■ **Exercise**
Nothing outside the range below should be printed. Output exactly the lines from the line with "2pc car seat" to the line with "total: 29977.61 -> 30681.97", both included.

■ **Information**
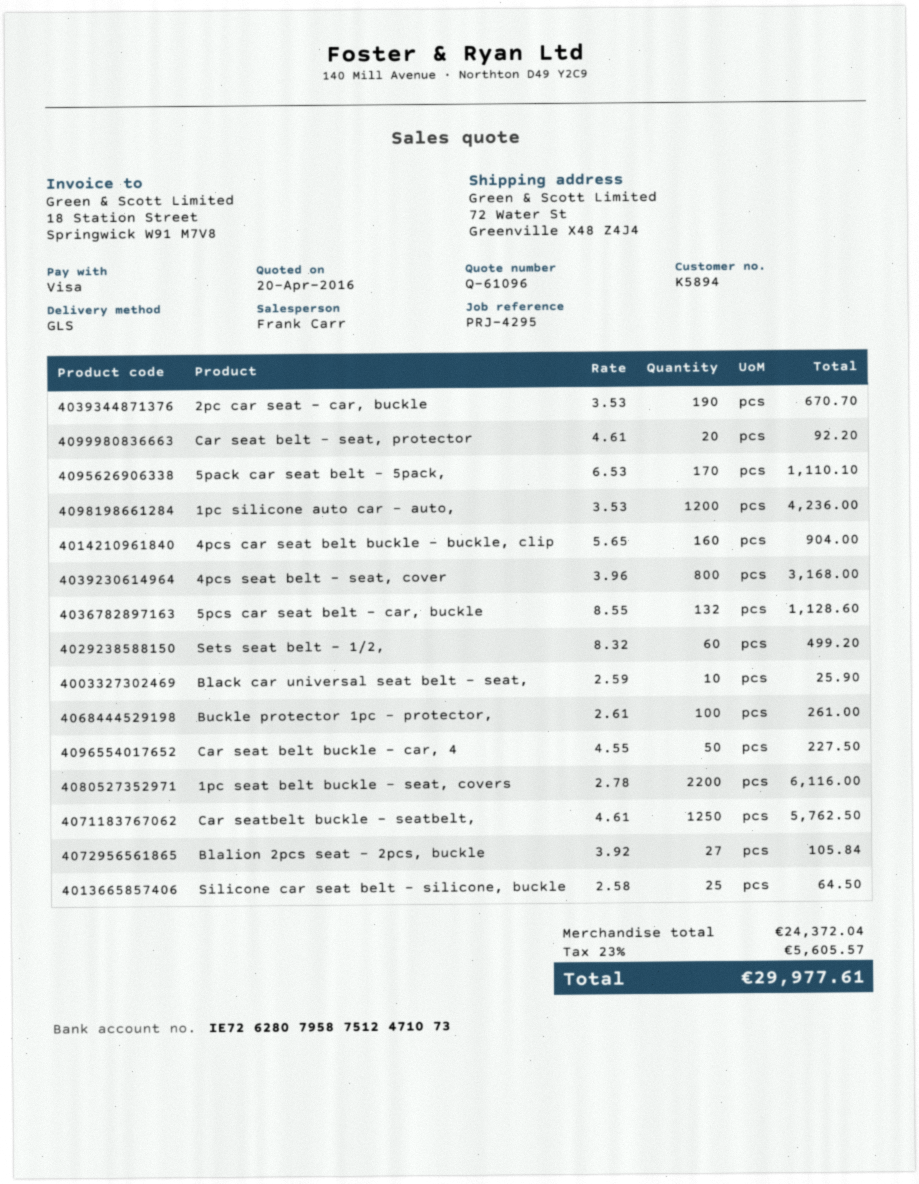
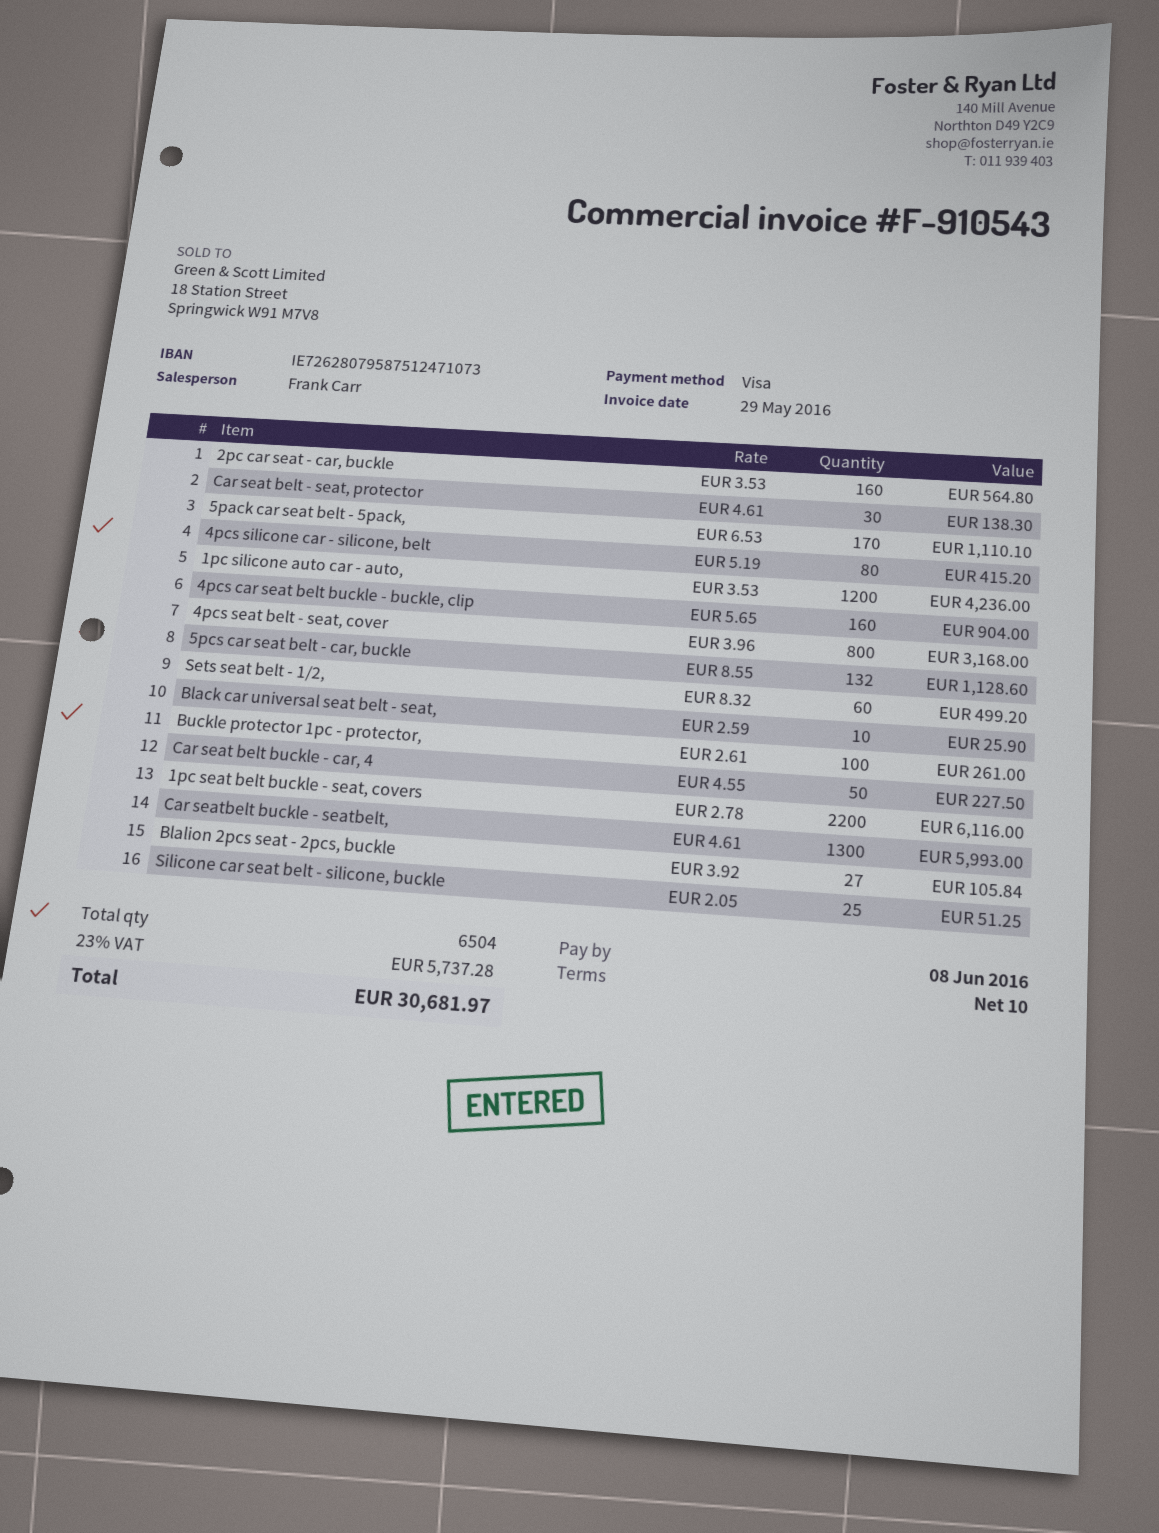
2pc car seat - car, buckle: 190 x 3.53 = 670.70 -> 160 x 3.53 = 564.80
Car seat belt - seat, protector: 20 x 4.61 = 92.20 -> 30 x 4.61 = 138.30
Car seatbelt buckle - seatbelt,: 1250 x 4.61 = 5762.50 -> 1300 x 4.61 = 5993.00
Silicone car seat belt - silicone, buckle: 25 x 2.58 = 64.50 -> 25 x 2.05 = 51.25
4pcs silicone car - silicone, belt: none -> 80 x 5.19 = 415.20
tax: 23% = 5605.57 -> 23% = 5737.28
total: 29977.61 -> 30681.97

==

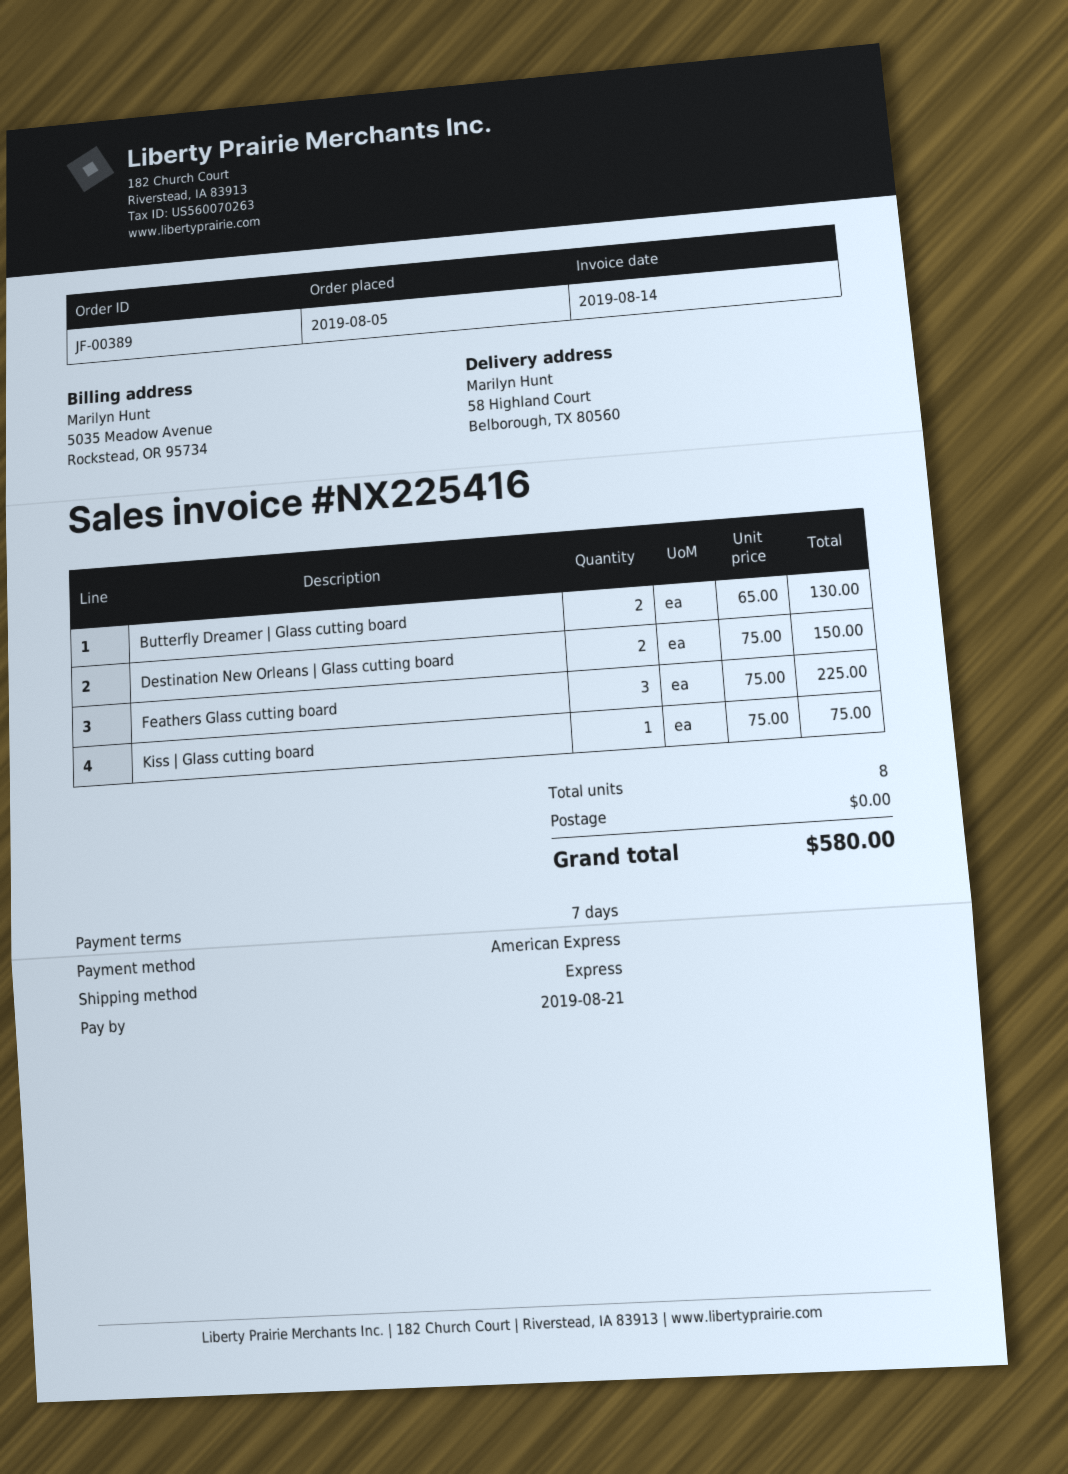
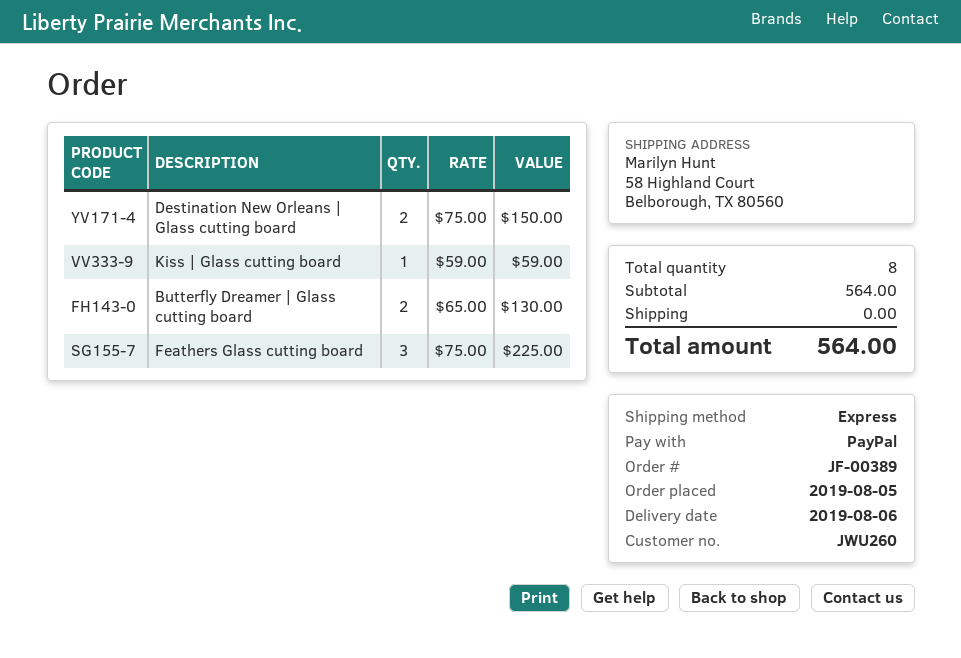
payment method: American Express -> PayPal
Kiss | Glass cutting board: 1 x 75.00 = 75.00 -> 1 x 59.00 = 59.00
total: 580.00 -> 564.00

■ **Solution to the problem**
2pc car seat - car, buckle: 190 x 3.53 = 670.70 -> 160 x 3.53 = 564.80
Car seat belt - seat, protector: 20 x 4.61 = 92.20 -> 30 x 4.61 = 138.30
Car seatbelt buckle - seatbelt,: 1250 x 4.61 = 5762.50 -> 1300 x 4.61 = 5993.00
Silicone car seat belt - silicone, buckle: 25 x 2.58 = 64.50 -> 25 x 2.05 = 51.25
4pcs silicone car - silicone, belt: none -> 80 x 5.19 = 415.20
tax: 23% = 5605.57 -> 23% = 5737.28
total: 29977.61 -> 30681.97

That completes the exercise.